From the above results, it can be seen generally consistent for the landslide stability evolution of soil–water characteristics test (VGM model) and engineering analogy method (FX model) after the calculation of the seepage flow. Under the condition of rainfall, the stability coefficient of 2-2 section slump accumulated body is 1.008, and the whole accumulated body is in an understandable state. This is consistent with the situation in which the landslide has two large-scale slippages, and the overall status of the accumulated body tends to stop at present. However, the stability of the FX model calculated by engineering analogy is sensitive to rainfall. Soil–water characteristics test (VGM model) can better reflect the fundamental hydraulic changes in the field. Compared with the actual site, the FX model’s hysteretic effect is small, and the instability time is 1–2 days earlier than the actual site. The soil–water characteristic test (VGM model) is reasonable both in whole and part.
From the analysis of stability coefficients, daily rainfall, accumulated rainfall, and the occurrence time of the landslide, the landslide did not happen immediately after the rainfall. The first landslide occurred one day after the rainfall, and the second landslide occurred five days after the rainfall.
Previous studies have found that each landslide has different characteristic parameters. Therefore, this study found that in order to perform accurate and large-scale numerical simulations, it is necessary to determine the characteristic parameters and mechanical parameters based on experiments, rather than relying on engineering category acquisition methods. Using remote sensing images, field surveys, GIS, and drone images are the most intuitive methods for determining landslide forms, and cross-technology applications are necessary means to improve early warning. We compared our current research findings with those of previous studies and concluded that utilizing characteristic parameters obtained from soil–water characteristic tests for numerical simulations is a more precise method for early warning compared to relying on parameters obtained through direct engineering analogies. When we apply numerical models to a larger range, we face many technical challenges, but there are already many methods proposed to overcome these challenges. Some common methods include scaling models, statistical modeling, GIS-based modeling, and integrated modeling. This research belongs to a comprehensive model, which can generate more accurate and comprehensive prediction results and be used to guide decision-making in practice. We can evaluate it based on actual situations and apply it to specific landslides.
It is worth noting that the lag effect is a common issue with rainfall-induced landslides. To enhance early warning effectiveness, future research should consider the lag effect as a type of load and incorporate it into the boundary conditions by converting it into influence coefficients, for instance.
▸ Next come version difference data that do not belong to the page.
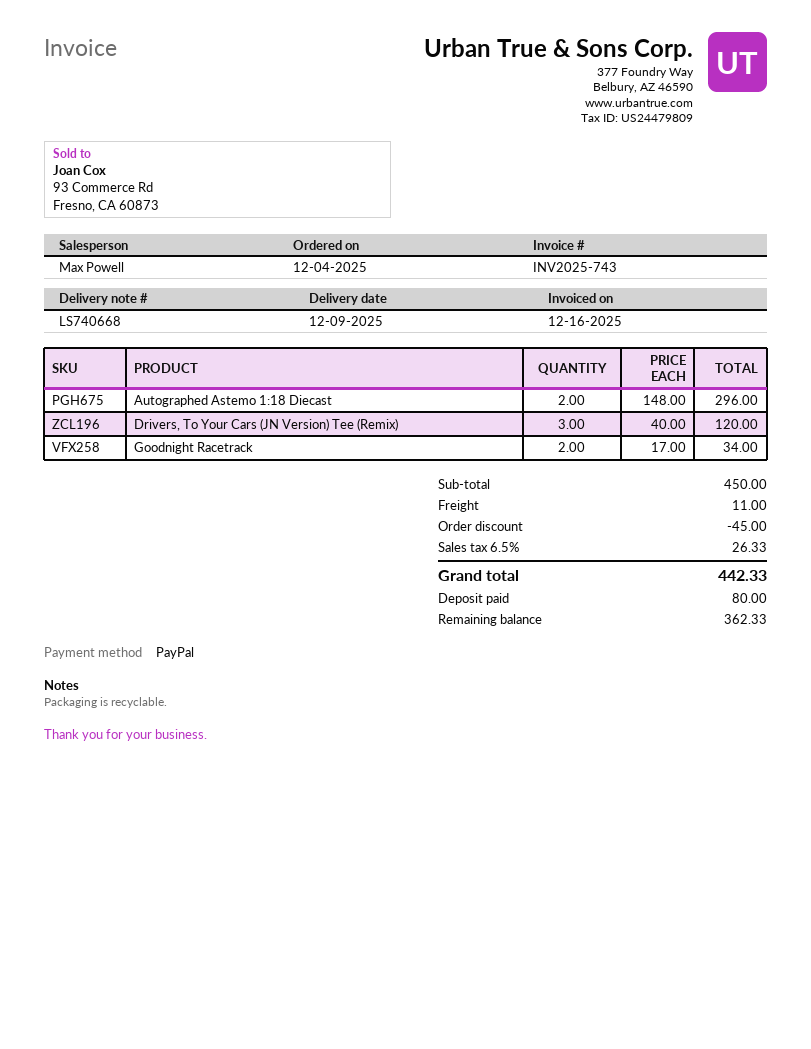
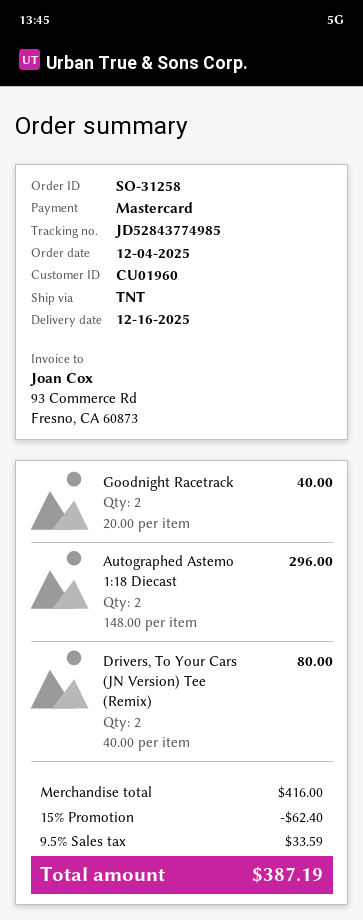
delivery date: 2025-12-09 -> 2025-12-16
payment method: PayPal -> Mastercard
Drivers, To Your Cars (JN Version) Tee (Remix): 3 x 40.00 = 120.00 -> 2 x 40.00 = 80.00
Goodnight Racetrack: 2 x 17.00 = 34.00 -> 2 x 20.00 = 40.00
subtotal: 450.00 -> 416.00
discount: 45.00 -> 62.40
shipping: 11.00 -> none
tax: 6.5% = 26.33 -> 9.5% = 33.59
total: 442.33 -> 387.19

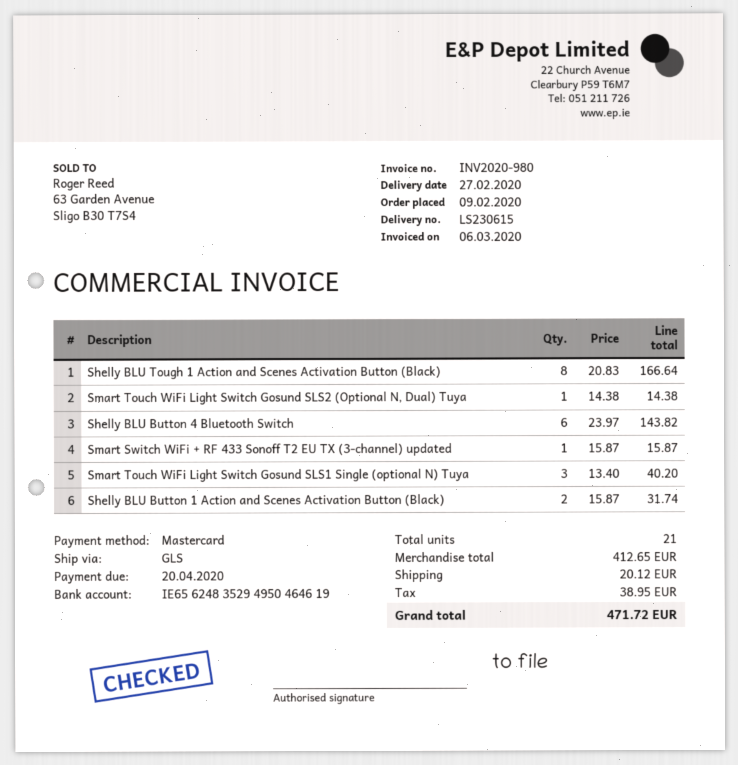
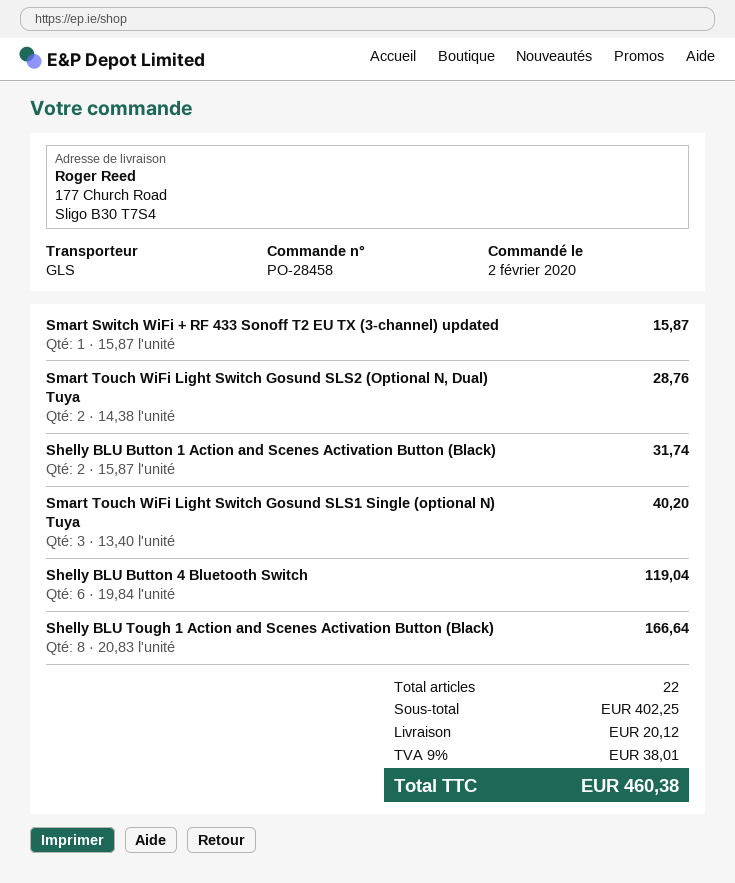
order date: 2020-02-09 -> 2020-02-02
Smart Touch WiFi Light Switch Gosund SLS2 (Optional N, Dual) Tuya: 1 x 14.38 = 14.38 -> 2 x 14.38 = 28.76
Shelly BLU Button 4 Bluetooth Switch: 6 x 23.97 = 143.82 -> 6 x 19.84 = 119.04
total quantity: 21 -> 22
subtotal: 412.65 -> 402.25
tax: 38.95 -> 38.01
total: 471.72 -> 460.38

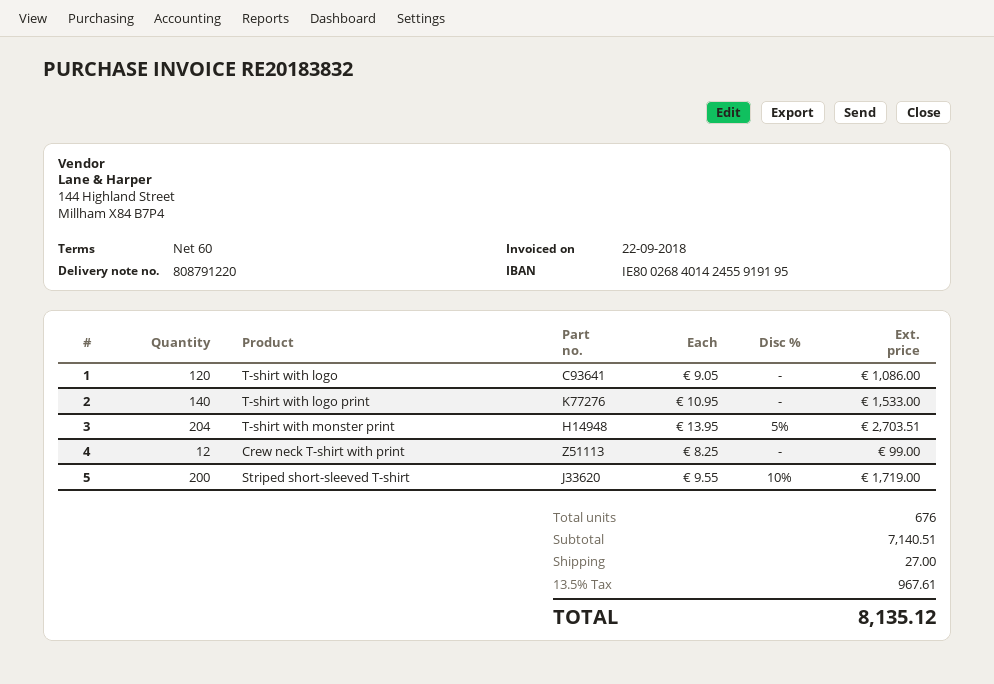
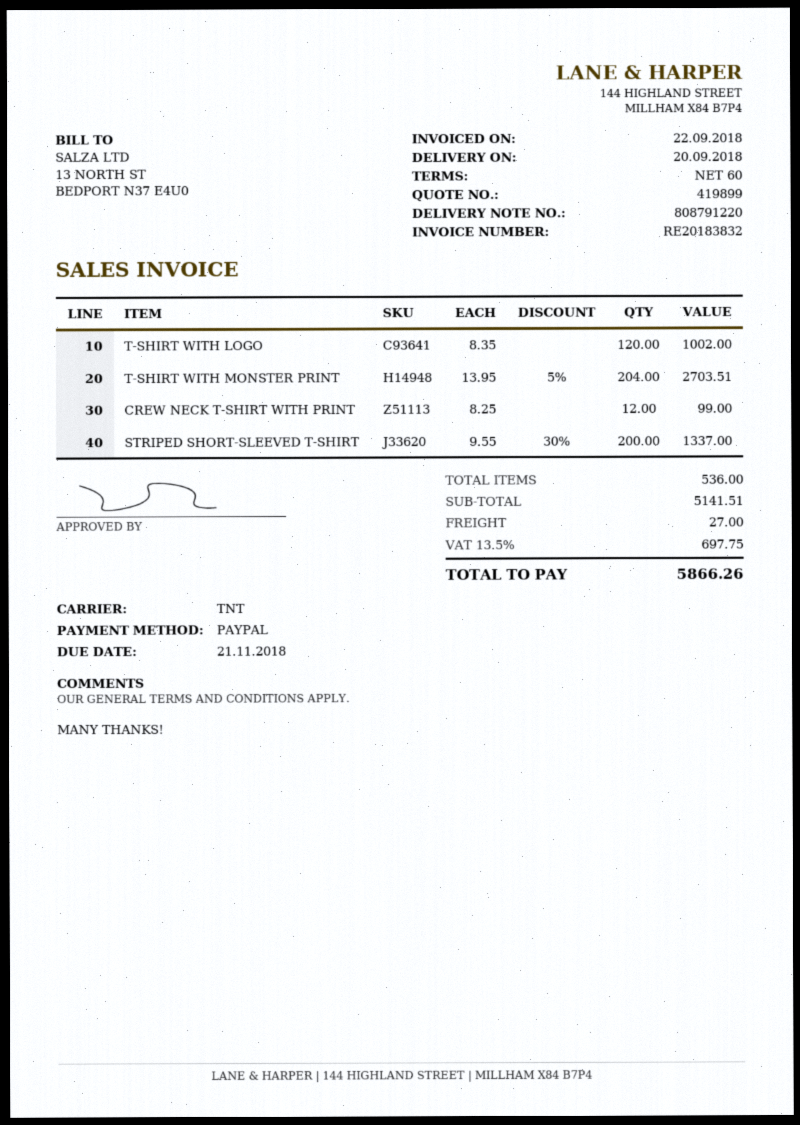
T-shirt with logo: 120 x 9.05 = 1086.00 -> 120 x 8.35 = 1002.00
T-shirt with logo print: 140 x 10.95 = 1533.00 -> none
Striped short-sleeved T-shirt: 200 x 9.55 - 10% = 1719.00 -> 200 x 9.55 - 30% = 1337.00
total quantity: 676 -> 536
subtotal: 7140.51 -> 5141.51
tax: 13.5% = 967.61 -> 13.5% = 697.75
total: 8135.12 -> 5866.26

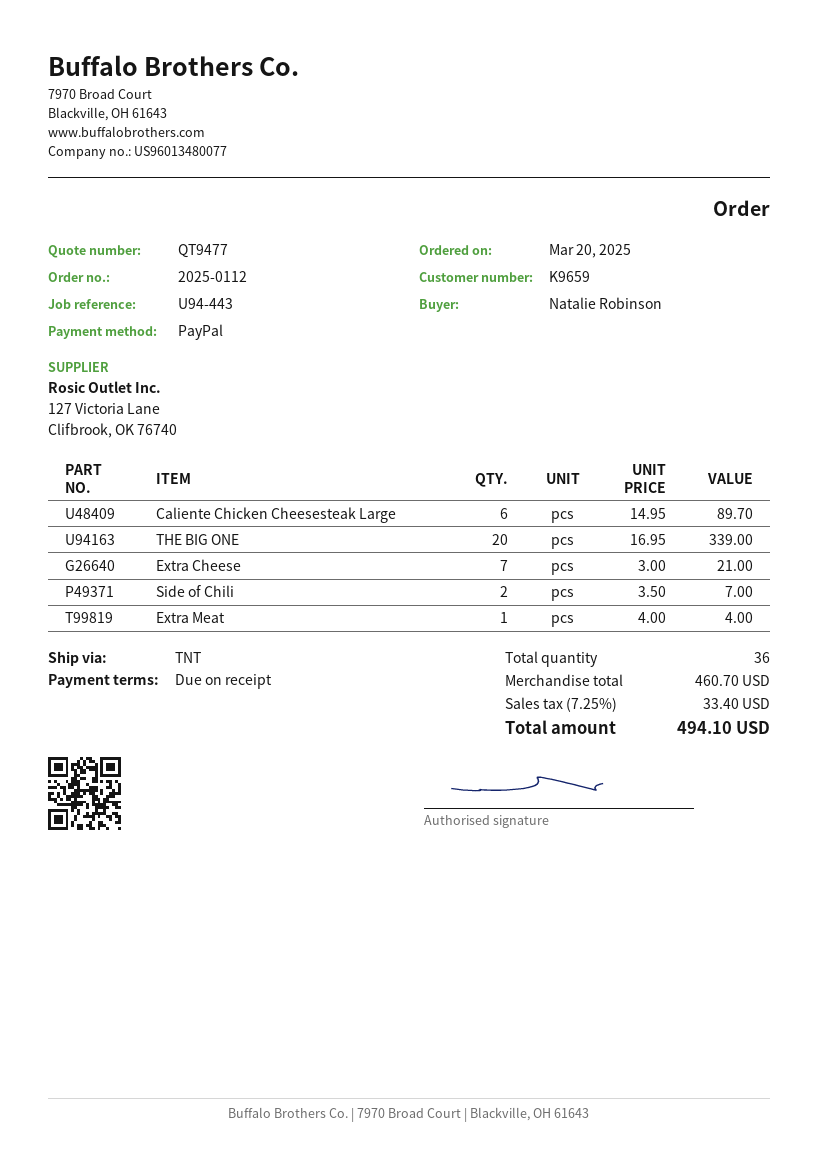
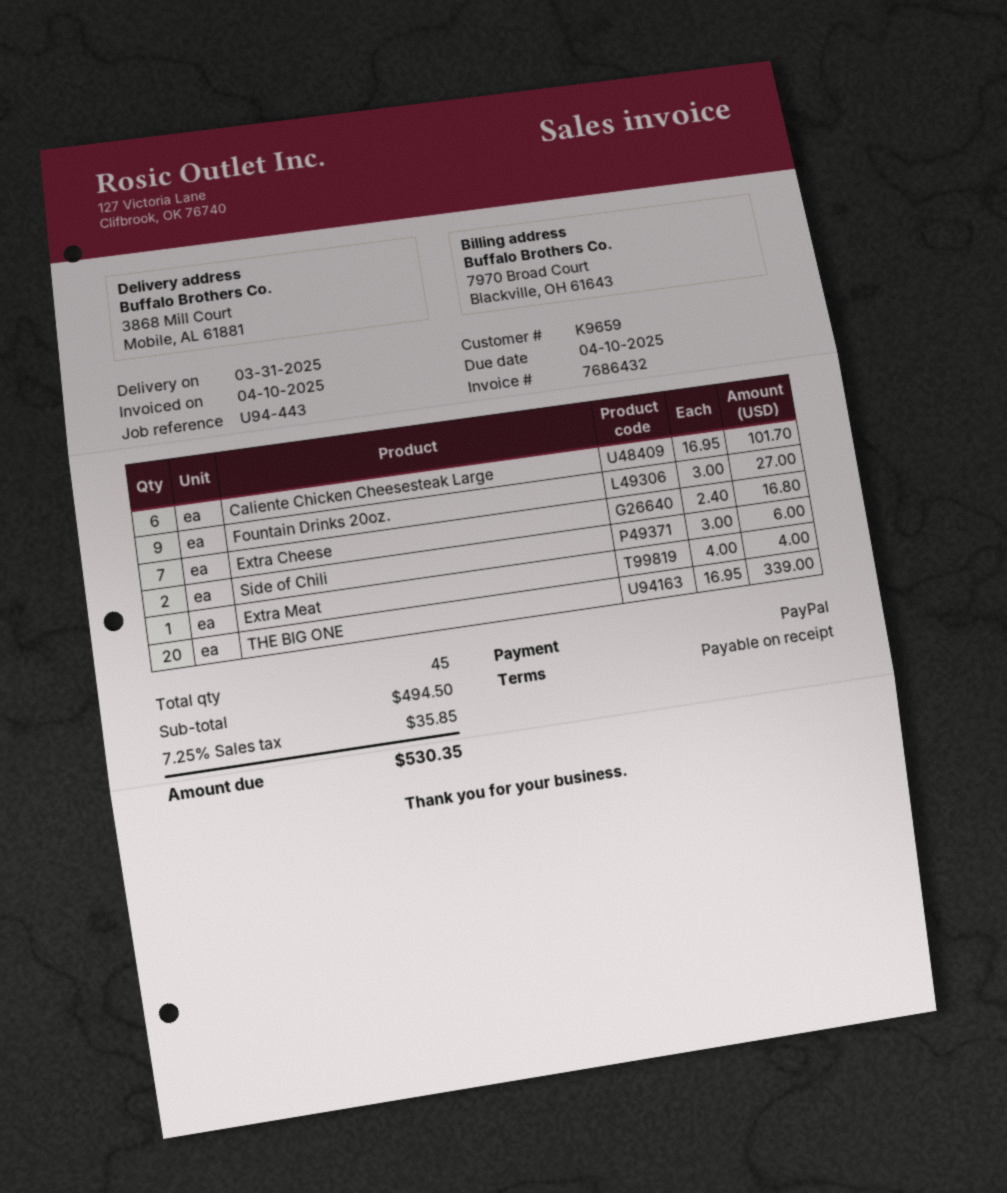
Caliente Chicken Cheesesteak Large: 6 x 14.95 = 89.70 -> 6 x 16.95 = 101.70
Extra Cheese: 7 x 3.00 = 21.00 -> 7 x 2.40 = 16.80
Side of Chili: 2 x 3.50 = 7.00 -> 2 x 3.00 = 6.00
Fountain Drinks 20oz.: none -> 9 x 3.00 = 27.00
total quantity: 36 -> 45
subtotal: 460.70 -> 494.50
tax: 7.25% = 33.40 -> 7.25% = 35.85
total: 494.10 -> 530.35

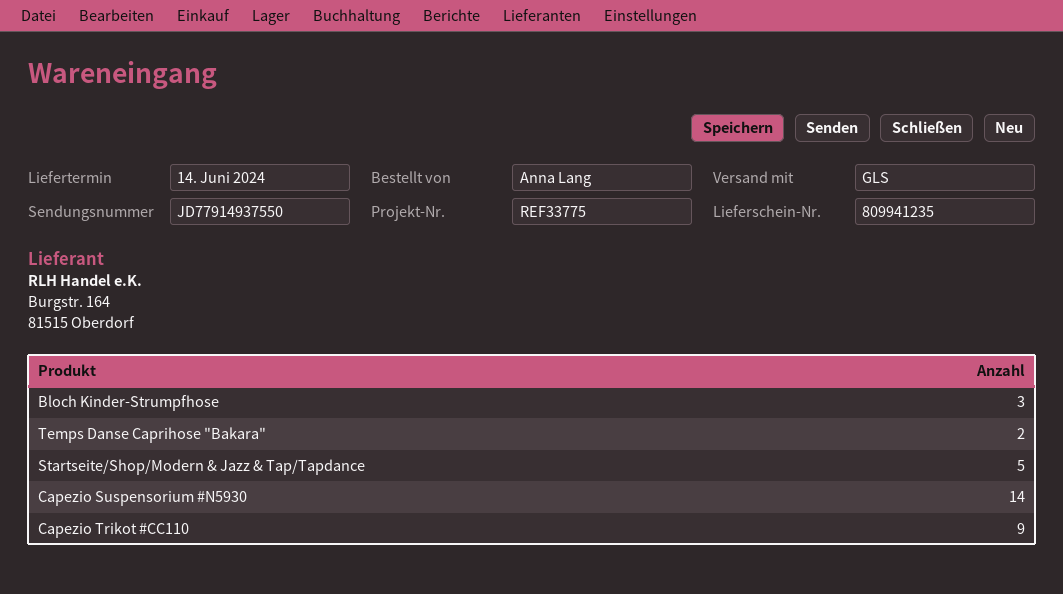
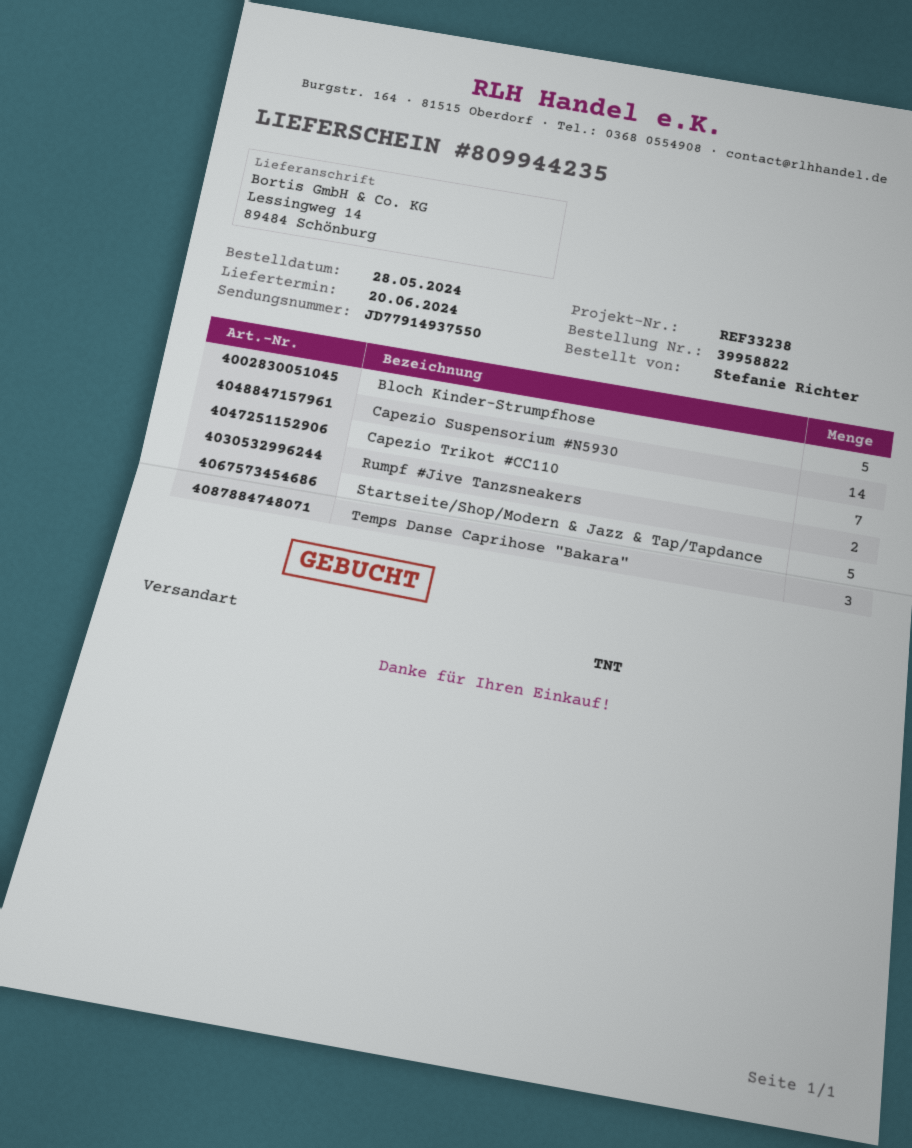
delivery note number: 809941235 -> 809944235
delivery date: 2024-06-14 -> 2024-06-20
reference: REF33775 -> REF33238
ordered by: Anna Lang -> Stefanie Richter
shipping method: GLS -> TNT
Bloch Kinder-Strumpfhose: 3 -> 5
Temps Danse Caprihose "Bakara": 2 -> 3
Capezio Trikot #CC110: 9 -> 7
Rumpf #Jive Tanzsneakers: none -> 2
In future research, we can also consider the effect of vegetation reinforcement and rainfall equivalence using a qualitative equivalence approach.

6. Conclusions

In this study, we combined the parameters of the Van Genuchten–Mualem (VGM) model obtained from soil–water characteristic tests with a numerical simulation method to analyze the stability of a landslide evolution. Our findings suggest the following conclusions:
  • Siwan village landslide is in an understandable state under natural conditions, with its deformation primarily concentrated in the front part of the sliding body, and closely tied to the intensity of rainfall. The deformation of the first initial tension-cracks landslide exacerbates the subsequent loose landslide;
  • During heavy rainfall, the stability of a landslide can suddenly decreases as the soil in the sliding zone becomes soaked and softened continuously. The infiltration of heavy rainfall through the cracks can also further damage the stability of the landslide. Therefore, it is essential to conduct a thorough investigation of the surface tension cracks of the landslide and implement appropriate sealing measures;
  • There is an inherent hysteretic relationship between rainfall and stability coefficients, as demonstrated by experiments which show that the reduction in landslide stability coefficients is most significant after rainfall. Studying the hysteretic phenomenon of landslides is thus crucial and plays a vital role in the early warning systems for landslides;
  • Numerical simulation based on the soil–water characteristics test results shows better agreement with the stability of the actual rainfall-induced landslide evolution than empirical soil–water characteristics obtained by the FX model. This highlights the importance of accurately reflecting the hysteretic effect on stability, which cannot be achieved through empirical soil–water characteristics alone.
The research results demonstrate a novel approach for the rapid analysis of the characteristics and causes, which can be referenced for the early identification, warning, and stability evaluation of landslides. It can help to minimize the damage caused by landslides and protect lives and property.

Author Contributions

Conceptualization, X.X.; data curation, X.W.; formal analysis, J.X.; investigation, X.W. and X.X.; methodology, X.X.; project administration, H.W.; resources, X.X.; supervision, H.W.; validation, J.X. and X.Z.; visualization, J.X. and X.Z.; writing—original draft, H.W.; writing—review and editing, H.W. All authors have read and agreed to the published version of the manuscript.

Funding

This research was funded by the Natural Science Foundation of Chongqing (Grant number: CSTB2022NSCQ-MSX0594).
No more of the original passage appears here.